2. Every team drafts guys who end up doing hardly anything or sucking. Even high. You could go through every team and list a series of 1st through 3rd round picks that didn't meet expectations. Even the most respected drafters like the Ravens. I wonder how they feel about Kindle and Terrence "Moobs" Cody right now? Is it on the coach? Sure. Our previous coach drafted JJ Arrington in the 2nd. Daryl Blackstock and Leonard Pope in the 3rd. Go back to the McGinnis years it gets even worse. Missing on draft picks sucks. But it happens all too often in the NFL. Better to have a coach that moves on than one who tries in vein to make a career where there isn't one.
Every team? Go find me five good teams who have had 2nd and 3rd round picks that never played a down for the team before being released. Find them. Show me.
The Ravens knew that they weren't going to get much out of Kindle this season when they drafted him. Terrance Cody is injured. Do you expect either of those players
to not make Baltimore's roster next season? I sure don't. So those picks are already better than Cody Brown was.
What do I care whether or not Whis drafts better than Green? I want this team to draft as well as the Colts do. Or the Pats. The fact remains that five years into Whis's tenure this team is still thin to the point that we have two undrafted free agent rookies starting or getting major playing time, combined with a handful of very old veterans. That's on the coaching staff and front office.
J.J. Arrington was good his last season here. We wouldn't have made it to the Super Bowl without him. Leonard Pope is starting for the Chiefs. Daryl Blackstock had 20 tackles and started 4 games for the Bengals last season. It's not like these guys haven't had careers after the left the Cards; it's that the Cards--this coaching staff--failed to develop their talents.
3. I agree those FA signings sucked. At least we got more out of them than Oliver Ross and that center we signed under Green who's name escapes me. I don't know enough about other teams to know how they've done in this department though.

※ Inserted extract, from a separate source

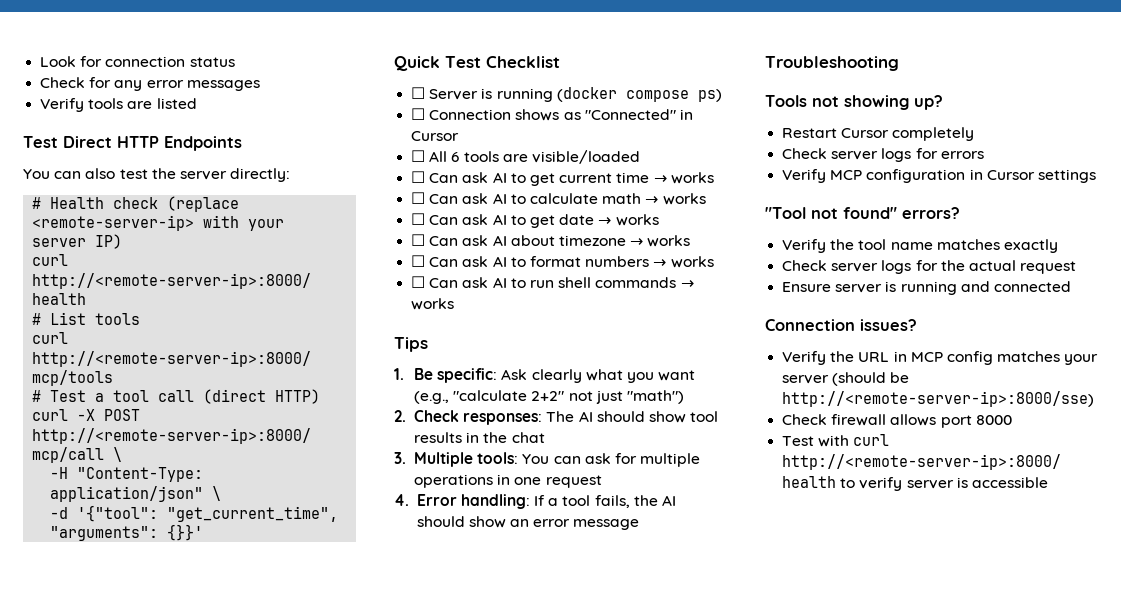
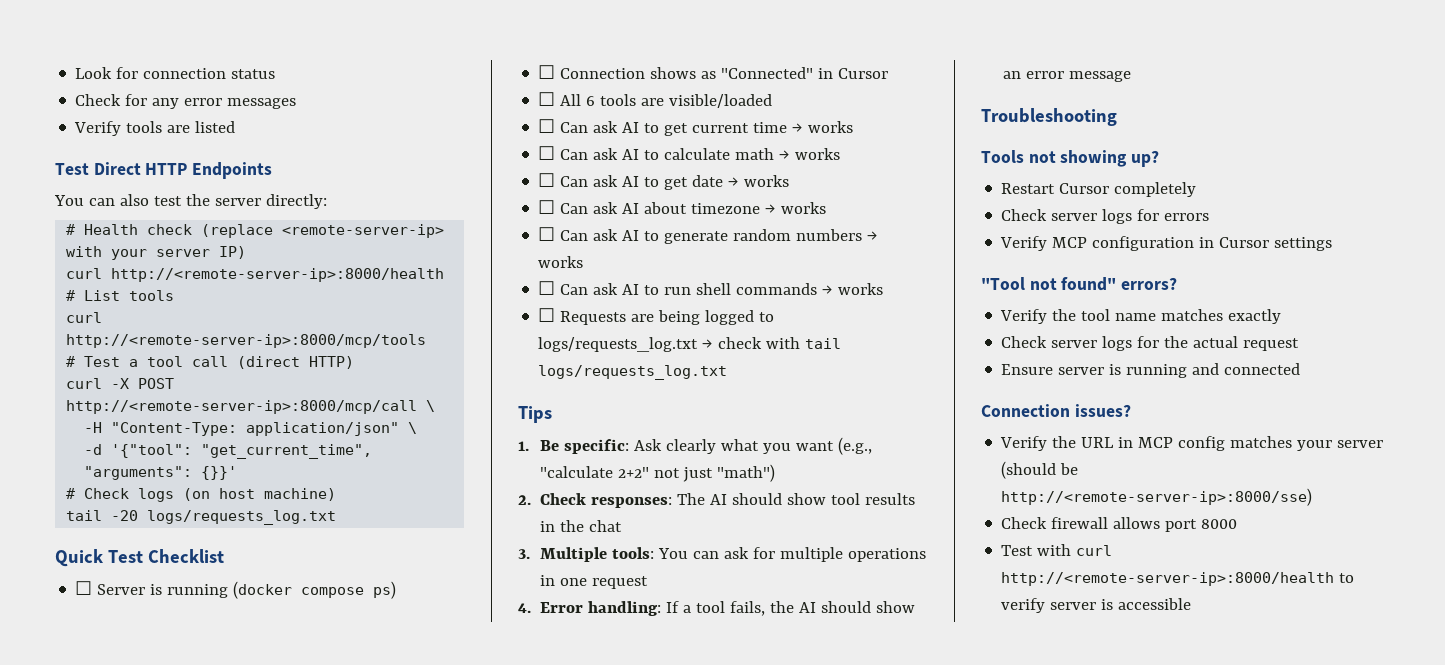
+ # Check logs (on host machine)
+ tail -20 logs/requests_log.txt
- ☐ Can ask AI to format numbers → works
+ ☐ Can ask AI to generate random numbers → works
+ ☐ Requests are being logged to logs/requests_log.txt → check with tail logs/requests_log.txt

Well then maybe you should go an excuse the whiffs that the Cards have made in free agency and the ten million dollars that they've wasted.
But going back to the draft, I've looked through other teams and most of them don't even have a long term hit rate of 50%. So in that light let's look at Whiz's drafts.
2007:
Levi Brown, Alan Branch, Buster Davis, Steve Breaston, Ben Patrick.
We'll give this draft a 2/5. Got a starting WR in Breaston and a solid TE in Patrick and 3 underperformers/busts.
2008:
DRC, Campbell, Doucet, Iwebema, THT, Chris Harrington, Brandon Keith.
This draft is AT least a 3/7 with DRC, Campbell and THT, but I'd count Iwebema as a solid rotational player. Wish I could count Keith but he's been such a disappointment so far.
So now Whiz is 6/12
2009: Still a bit premature to judge this but I'll try.
Beanie, Cody Brown, Rashad Johnson, Toler, Herman Johnson, Will Davis, LS, Trevor Canfield.
I count Beanie, Toler and LSH as hits already. Brown and Canfield are obvious misses. The jury is still out on the others but I'm more inclined to make them misses.
So Whiz is 9/20 going into this years draft class in my mind. Not great but not terrible either. I challenge you to go through other teams over the past 5 years and find many that have a higher hit rate?
It's difficult to compare this way using good front offices, because good front offices don't turn over players at the rate that the Cards have once Whis took over--especially this last offseason.
Look at the Colts. In the last five years they've drafted and developed Joseph Addai (1st), Freddie Keiaho (3rd), Antoine Bethea (6th), Clint Session (4th), Mike Pollack (2nd), Phillip Wheeler (3rd), Pierre Garcon (6th), and Austin Collie (4th). Because their front office is so efficient, they NEVER sign free agents, so they never bust on them.
Since 2006 the Ravens have developed Haloti Ngata (1st), Ben Gruggs (1st), Marshall Yanda (3rd), LaRon McClain (4th), Antwan Barnes (4th), Joe Flacco (1st), Ray Rice (2nd), Tom Zbikowski (3rd), and Michael Oher (1st).
This isn't just about drafting well. The Cards have done a good job of drafting offensive players the past five years. But defensively? They've been stinktacular. And now we're depending on the defense to win games for us while the offense reloads and changes focus. It's difficult to do that when of the 10 defensive players the coaching staff has brought in, three are off the roster (without ever showing what they could do in games that count), three are rotational players (Davis, Branch, and Iwebema), and one is a guy who made his first play in his 20th NFL game (Rashard Johnson).
How can we trust this front office and coaching staff to develop quality defensive starters when they've been so bad at picking and developing them so far? An underrated aspect of the Colts front office is that they've been so good at identifying and developing linebackers that they essentially replace 2/3rd of the linebacking corps every offseason when they leave in free agency.